Non-Invasive Oscillating Device Use as Chest Physiotherapy in Critical Care, Comparing Conventional Chest Physiotherapy A Pilot Crossover Randomized Controlled Trial

Despite limited evidence for its effectiveness, chest physiotherapy (CPT) is widely used as an adjunct to respiratory care in critically ill patients [1,2]. Airway-clearance devices— including oscillatory modalities—are commonly employed in chronic conditions such as cystic fibrosis (CF), chronic obstructive pulmonary disease (COPD), and neuromuscular disorders [3-5]. However, evidence supporting their use in critical care settings is scarce. Therefore, we conducted a pilot study to assess the feasibility of a noninvasive chest wall oscillation device (NIOD) delivered by non-physiotherapist staff for airway clearance in critically ill patients, compared with conventional chest physiotherapy (cCPT). The findings are intended to inform the design of a subsequent definitive trial to evaluate clinical effectiveness and the potential role of NIOD as an alternative to cCPT under physiotherapy staffing constraints, such as those experienced during the COVID-19 pandemic [6,7].

Settings and Design

We conducted a pilot crossover randomized controlled trial in an adult Intensive Care Unit (ICU) of a Canadian university hospital.

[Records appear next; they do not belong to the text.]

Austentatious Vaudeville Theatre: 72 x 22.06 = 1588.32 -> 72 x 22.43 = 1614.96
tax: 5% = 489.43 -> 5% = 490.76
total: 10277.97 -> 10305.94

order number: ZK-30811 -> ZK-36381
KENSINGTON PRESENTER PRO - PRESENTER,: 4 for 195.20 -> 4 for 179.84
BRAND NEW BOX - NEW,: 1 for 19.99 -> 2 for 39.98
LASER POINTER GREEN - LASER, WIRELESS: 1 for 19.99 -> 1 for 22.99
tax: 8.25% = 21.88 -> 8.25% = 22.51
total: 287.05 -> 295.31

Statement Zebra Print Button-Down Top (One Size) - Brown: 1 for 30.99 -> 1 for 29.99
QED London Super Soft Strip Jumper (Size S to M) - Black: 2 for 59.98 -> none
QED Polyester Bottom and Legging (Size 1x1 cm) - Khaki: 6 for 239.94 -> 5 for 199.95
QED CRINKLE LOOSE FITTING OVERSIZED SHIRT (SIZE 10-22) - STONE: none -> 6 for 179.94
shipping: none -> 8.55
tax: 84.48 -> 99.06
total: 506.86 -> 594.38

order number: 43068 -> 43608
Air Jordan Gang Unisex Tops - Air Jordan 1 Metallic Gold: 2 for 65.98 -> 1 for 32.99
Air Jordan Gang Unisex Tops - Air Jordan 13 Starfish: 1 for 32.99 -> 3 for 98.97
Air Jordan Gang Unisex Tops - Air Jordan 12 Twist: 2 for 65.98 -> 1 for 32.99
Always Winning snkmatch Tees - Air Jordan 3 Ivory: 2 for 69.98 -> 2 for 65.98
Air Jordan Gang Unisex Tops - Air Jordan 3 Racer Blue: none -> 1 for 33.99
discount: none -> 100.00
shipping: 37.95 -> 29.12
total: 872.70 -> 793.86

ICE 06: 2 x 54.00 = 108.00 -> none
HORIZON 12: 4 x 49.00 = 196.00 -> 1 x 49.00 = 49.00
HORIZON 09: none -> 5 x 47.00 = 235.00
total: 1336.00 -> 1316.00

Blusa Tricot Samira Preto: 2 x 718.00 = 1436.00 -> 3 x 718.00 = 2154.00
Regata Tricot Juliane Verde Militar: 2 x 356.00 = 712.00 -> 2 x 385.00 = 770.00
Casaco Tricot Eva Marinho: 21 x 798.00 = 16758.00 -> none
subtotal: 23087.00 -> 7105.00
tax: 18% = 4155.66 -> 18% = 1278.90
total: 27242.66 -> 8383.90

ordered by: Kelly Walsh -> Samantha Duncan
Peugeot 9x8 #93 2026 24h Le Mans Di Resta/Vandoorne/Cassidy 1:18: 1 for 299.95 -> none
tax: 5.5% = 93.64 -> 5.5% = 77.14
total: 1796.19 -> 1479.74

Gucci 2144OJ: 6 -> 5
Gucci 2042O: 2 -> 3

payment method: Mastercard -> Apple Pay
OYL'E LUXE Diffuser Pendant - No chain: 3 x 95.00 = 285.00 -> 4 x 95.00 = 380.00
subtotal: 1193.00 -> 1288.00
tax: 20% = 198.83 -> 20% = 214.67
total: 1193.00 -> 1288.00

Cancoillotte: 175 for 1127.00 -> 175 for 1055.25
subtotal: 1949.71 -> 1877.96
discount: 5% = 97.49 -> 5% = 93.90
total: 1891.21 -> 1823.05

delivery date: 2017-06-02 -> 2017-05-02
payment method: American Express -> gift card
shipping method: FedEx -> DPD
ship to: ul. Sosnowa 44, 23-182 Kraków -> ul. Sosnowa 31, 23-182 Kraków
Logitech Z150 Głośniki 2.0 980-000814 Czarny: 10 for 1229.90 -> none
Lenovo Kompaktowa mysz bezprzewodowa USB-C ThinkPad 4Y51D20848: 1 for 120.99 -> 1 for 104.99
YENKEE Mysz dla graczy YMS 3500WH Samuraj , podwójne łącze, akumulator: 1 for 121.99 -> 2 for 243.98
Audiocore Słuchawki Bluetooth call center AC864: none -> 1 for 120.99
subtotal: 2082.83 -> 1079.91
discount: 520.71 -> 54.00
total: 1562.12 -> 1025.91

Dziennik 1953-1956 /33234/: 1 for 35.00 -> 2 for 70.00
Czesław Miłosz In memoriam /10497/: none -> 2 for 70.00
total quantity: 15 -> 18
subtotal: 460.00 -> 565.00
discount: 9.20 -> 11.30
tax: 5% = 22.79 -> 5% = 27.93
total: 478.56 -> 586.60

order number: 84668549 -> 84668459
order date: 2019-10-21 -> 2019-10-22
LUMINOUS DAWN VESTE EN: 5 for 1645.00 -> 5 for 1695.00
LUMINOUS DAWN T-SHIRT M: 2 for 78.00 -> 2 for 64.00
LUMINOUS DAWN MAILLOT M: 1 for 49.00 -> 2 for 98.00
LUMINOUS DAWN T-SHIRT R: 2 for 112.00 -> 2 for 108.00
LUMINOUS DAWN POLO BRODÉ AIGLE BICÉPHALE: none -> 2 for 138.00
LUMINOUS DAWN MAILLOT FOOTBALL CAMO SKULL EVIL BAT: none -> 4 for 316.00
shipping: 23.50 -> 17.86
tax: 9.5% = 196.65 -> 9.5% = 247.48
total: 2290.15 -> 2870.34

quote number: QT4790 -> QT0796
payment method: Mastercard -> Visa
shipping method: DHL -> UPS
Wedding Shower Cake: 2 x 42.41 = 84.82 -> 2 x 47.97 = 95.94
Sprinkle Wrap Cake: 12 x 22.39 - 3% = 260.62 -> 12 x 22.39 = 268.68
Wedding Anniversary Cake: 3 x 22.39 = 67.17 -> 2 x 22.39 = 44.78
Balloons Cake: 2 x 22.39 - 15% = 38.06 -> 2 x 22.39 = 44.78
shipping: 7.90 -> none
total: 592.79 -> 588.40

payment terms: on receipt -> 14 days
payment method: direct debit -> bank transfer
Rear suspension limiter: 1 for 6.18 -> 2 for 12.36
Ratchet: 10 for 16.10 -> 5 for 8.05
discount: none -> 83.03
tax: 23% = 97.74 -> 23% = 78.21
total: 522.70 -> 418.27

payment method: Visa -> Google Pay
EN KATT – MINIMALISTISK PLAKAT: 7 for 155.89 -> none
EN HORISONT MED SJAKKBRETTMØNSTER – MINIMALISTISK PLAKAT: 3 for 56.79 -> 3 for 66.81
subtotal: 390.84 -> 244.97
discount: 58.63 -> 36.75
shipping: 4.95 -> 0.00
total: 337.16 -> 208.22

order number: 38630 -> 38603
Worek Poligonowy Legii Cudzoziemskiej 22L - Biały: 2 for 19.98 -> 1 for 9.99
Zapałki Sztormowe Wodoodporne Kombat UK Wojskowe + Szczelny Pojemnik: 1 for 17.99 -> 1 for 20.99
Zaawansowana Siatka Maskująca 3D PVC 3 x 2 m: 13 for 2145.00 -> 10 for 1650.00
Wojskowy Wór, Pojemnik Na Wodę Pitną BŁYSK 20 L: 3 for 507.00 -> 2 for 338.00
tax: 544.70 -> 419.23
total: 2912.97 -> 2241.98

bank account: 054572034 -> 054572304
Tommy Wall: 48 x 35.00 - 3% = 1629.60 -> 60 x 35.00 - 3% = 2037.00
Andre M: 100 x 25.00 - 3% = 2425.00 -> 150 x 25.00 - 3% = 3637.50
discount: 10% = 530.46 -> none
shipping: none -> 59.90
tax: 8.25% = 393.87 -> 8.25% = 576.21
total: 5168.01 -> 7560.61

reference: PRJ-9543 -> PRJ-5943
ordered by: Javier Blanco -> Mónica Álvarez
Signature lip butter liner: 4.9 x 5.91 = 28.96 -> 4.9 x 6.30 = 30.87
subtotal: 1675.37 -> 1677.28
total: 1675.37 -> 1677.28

Patients and Randomization

We recruited patients admitted to the ICU between September 2021 and April 2022 who were prescribed CPT for airway clearance. Patients were considered eligible only if CPT was expected to be performed for at least 24 hours after enrollment. Eligibility did not depend on respiratory support; patients receiving invasive mechanical ventilation, noninvasive ventilation, high-flow nasal cannula, or conventional oxygen therapy by mask or nasal cannula were included. For pragmatic reasons during the pandemic period, the cohort comprised patients with COVID-19, although the device is intended for use in critically ill patients irrespective of etiology. Following enrollment, participants were randomly assigned in a 1:1 ratio to one of two sequences: NIOD first or cCPT first. Randomization was performed by an independent research assistant using consecutively numbered, sealed, opaque envelopes. While the nature of the interventions precluded the blinding of patients and clinicians, outcome assessors were blinded to the treatment allocation.

Interventions

Participants received one session each of NIOD (Frequencer®, Dymedso, Montreal, Canada) and cCPT in randomized order, separated by a washout period of at least 3 hours. The cCPT session was delivered exclusively by physiotherapists. The specific cCPT techniques (e.g., percussion, vibration, compression) and session duration were determined based on the physiotherapist’s clinical judgment, reflecting institutional clinical practice. The NIOD session was administered by trained non-physiotherapist personnel (ICU nurses or respiratory therapists) following a standardized protocol. This protocol, supported by an instructional video, consisted of a 12-minute session targeting four chest wall regions (left anterior, right anterior, left lateral, and right lateral) for 3 minutes each. Device settings were fixed at a 50% intensity output and a frequency of 40 Hz. Throughout the study, all participants continued to receive standard intensive care, including airway suctioning, nebulized therapies, and ventilator adjustments, as directed by the attending intensivist.

Measurements and Analyses

The primary objectives of this pilot study were to assess feasibility and procedural safety. Feasibility was defined as the completion rate of scheduled intervention sessions. Safety was assessed by adverse events occurring during or up to 30 minutes post-intervention. Adverse events included device-related complications requiring clinical intervention, such as unplanned extubation. To inform the design of a future definitive trial, several exploratory outcomes were collected. The principal exploratory outcome was the change in the SpO2/FiO2 (S/F) ratio. Additional parameters included vital signs (Heart Rate (HR), Respiratory Rate (RR), Mean Arterial Pressure (MAP)), expiratory tidal volume (TV, in mechanically ventilated patients), work of breathing (WOB), and neurological status. The degree of WOB was classified as none, mild, moderate, or severe.

Neurological status was categorized as: 1) normal; 2) agitated when disturbed; 3) agitated without disturbance or depressed; and 4) markedly depressed or comatose. These assessments were performed by bedside nurses who were blinded to the intervention sequence. Measurements were obtained at three time points: immediately before the intervention and at 10- and 30-minutes post-intervention. Consistent with the pilot nature of this study, the analysis was primarily descriptive. Continuous variables were presented as medians with interquartile ranges (IQRs), and categorical variables as counts and percentages. For planning purposes, we fit exploratory linear mixed-effects models with a random intercept for patient to estimate between-intervention differences in change from baseline, adjusting for measurement time (before, 10, and 30 minutes after).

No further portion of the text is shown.